Though Russia said missiles targeted military and energy facilities, some struck civilian areas while people were heading to work and school. One hit a playground in downtown Kyiv and another struck a university.

The attacks plunged much of the country into a blackout, depriving hundreds of thousands of people of electricity and creating a shortage so severe, Ukrainian authorities announced they would have to stop power exports to Europe starting on Tuesday. Power outages also often deprive residents of water, given the system’s reliance on electricity to run pumps and other equipment.

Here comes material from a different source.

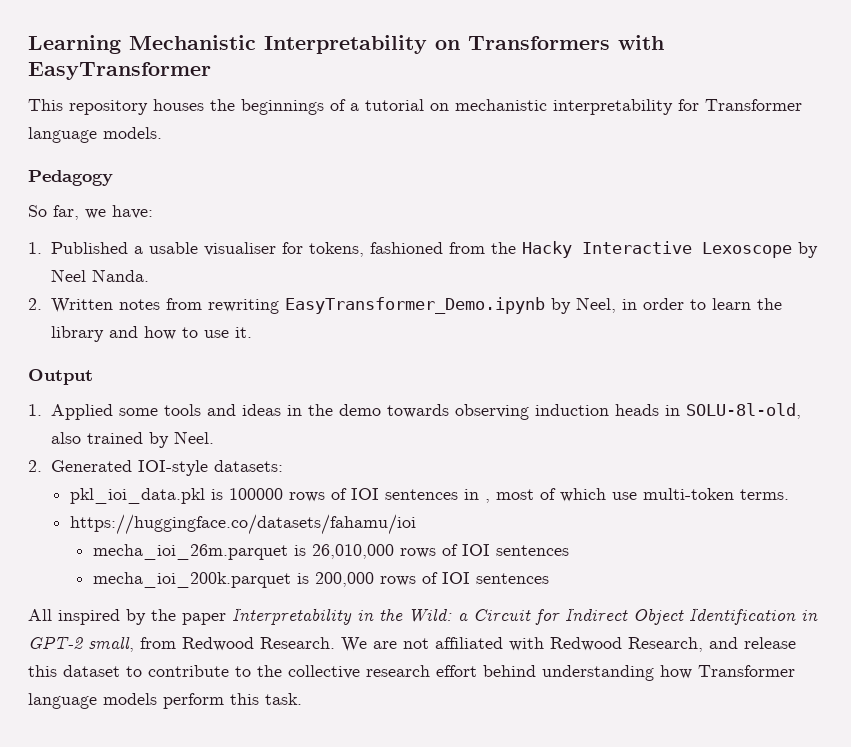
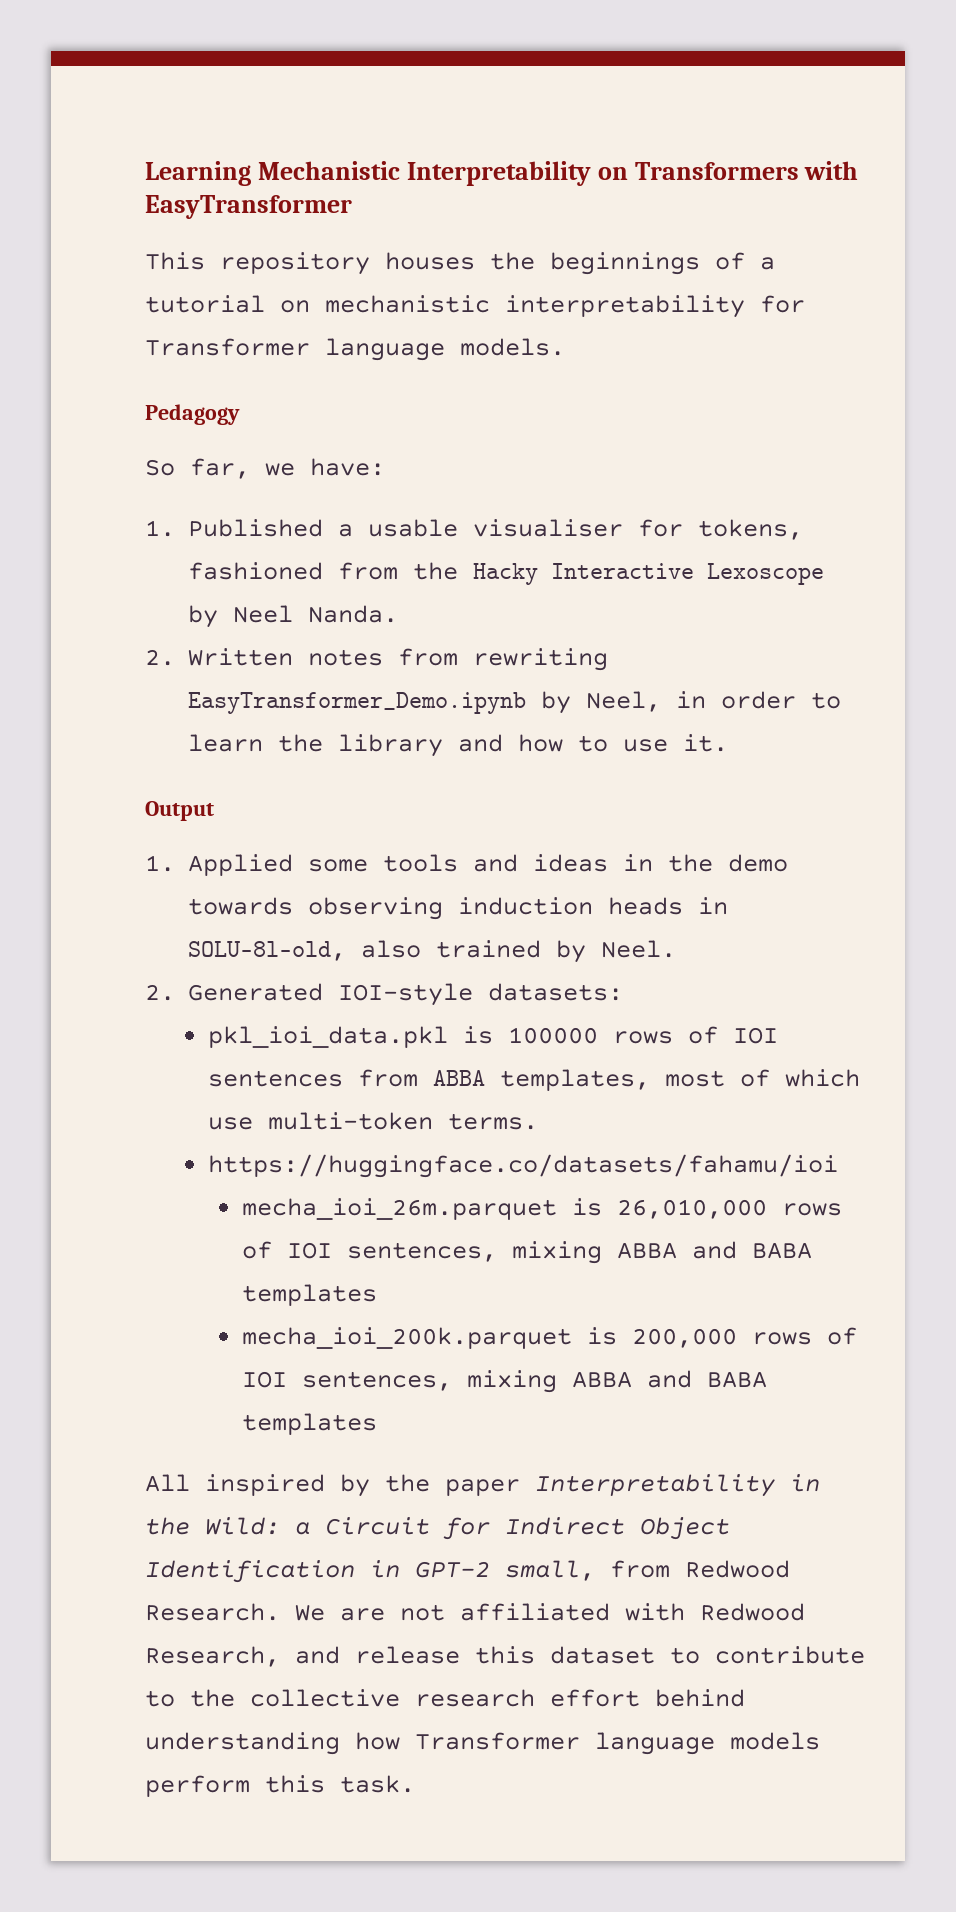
[464,489,491,503] in , -> [357,1069,650,1091] from ABBA templates,
[495,545,569,556] sentences -> [347,1241,813,1264] [242,1284,378,1306] sentences, mixing ABBA and BABA templates
[475,573,549,584] sentences -> [302,1370,768,1393] [242,1413,378,1435] sentences, mixing ABBA and BABA templates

Andriy Yermak, a senior adviser to President Volodymyr Zelenskyy, said the strikes had no “practical military sense” and that Russia’s goal was to cause a “humanitarian catastrophe”.

‘PRECISION WEAPONS’

Russian President Vladimir Putin said his forces used “precision weapons” to target key energy infrastructure and military command facilities in retaliation for Kyiv’s “terrorist” actions – a reference to Ukraine’s attempts to repel Moscow’s invasion forces, including an attack on Saturday on a key bridge between Russia and the annexed Crimean Peninsula that Putin called a “terrorist act” masterminded by Ukrainian special services.

Putin vowed a “tough” and “proportionate” response should Ukraine carry out further attacks that threaten Russia’s security. “No one should have any doubts about it,” he told Russia’s Security Council by video.

The Russian president has been under intense domestic pressure to take more aggressive action to stop a largely successful Ukrainian counteroffensive and to react forcefully to Saturday’s attack on the Kerch bridge, whose construction he used to cement his 2014 annexation of Crimea.

Putin’s increasingly frequent descriptions of Ukraine’s actions as terrorist could portend even more bold and draconian actions. But in Monday’s speech, Putin – whose partial troop mobilisation order last month triggered an exodus of hundreds of thousands of men of fighting age from Russia – stopped short of an expected escalation from what he calls a “special military operation” to a counterterrorism campaign or martial law. Zelenskyy has repeatedly called on world leaders to declare Russia a terrorist state because of its attacks on civilians and alleged war crimes.

Moscow’s war in Ukraine is approaching its eight-month mark, and the Kremlin has been reeling from humiliating battlefield setbacks in areas of eastern Ukraine it is trying to annex.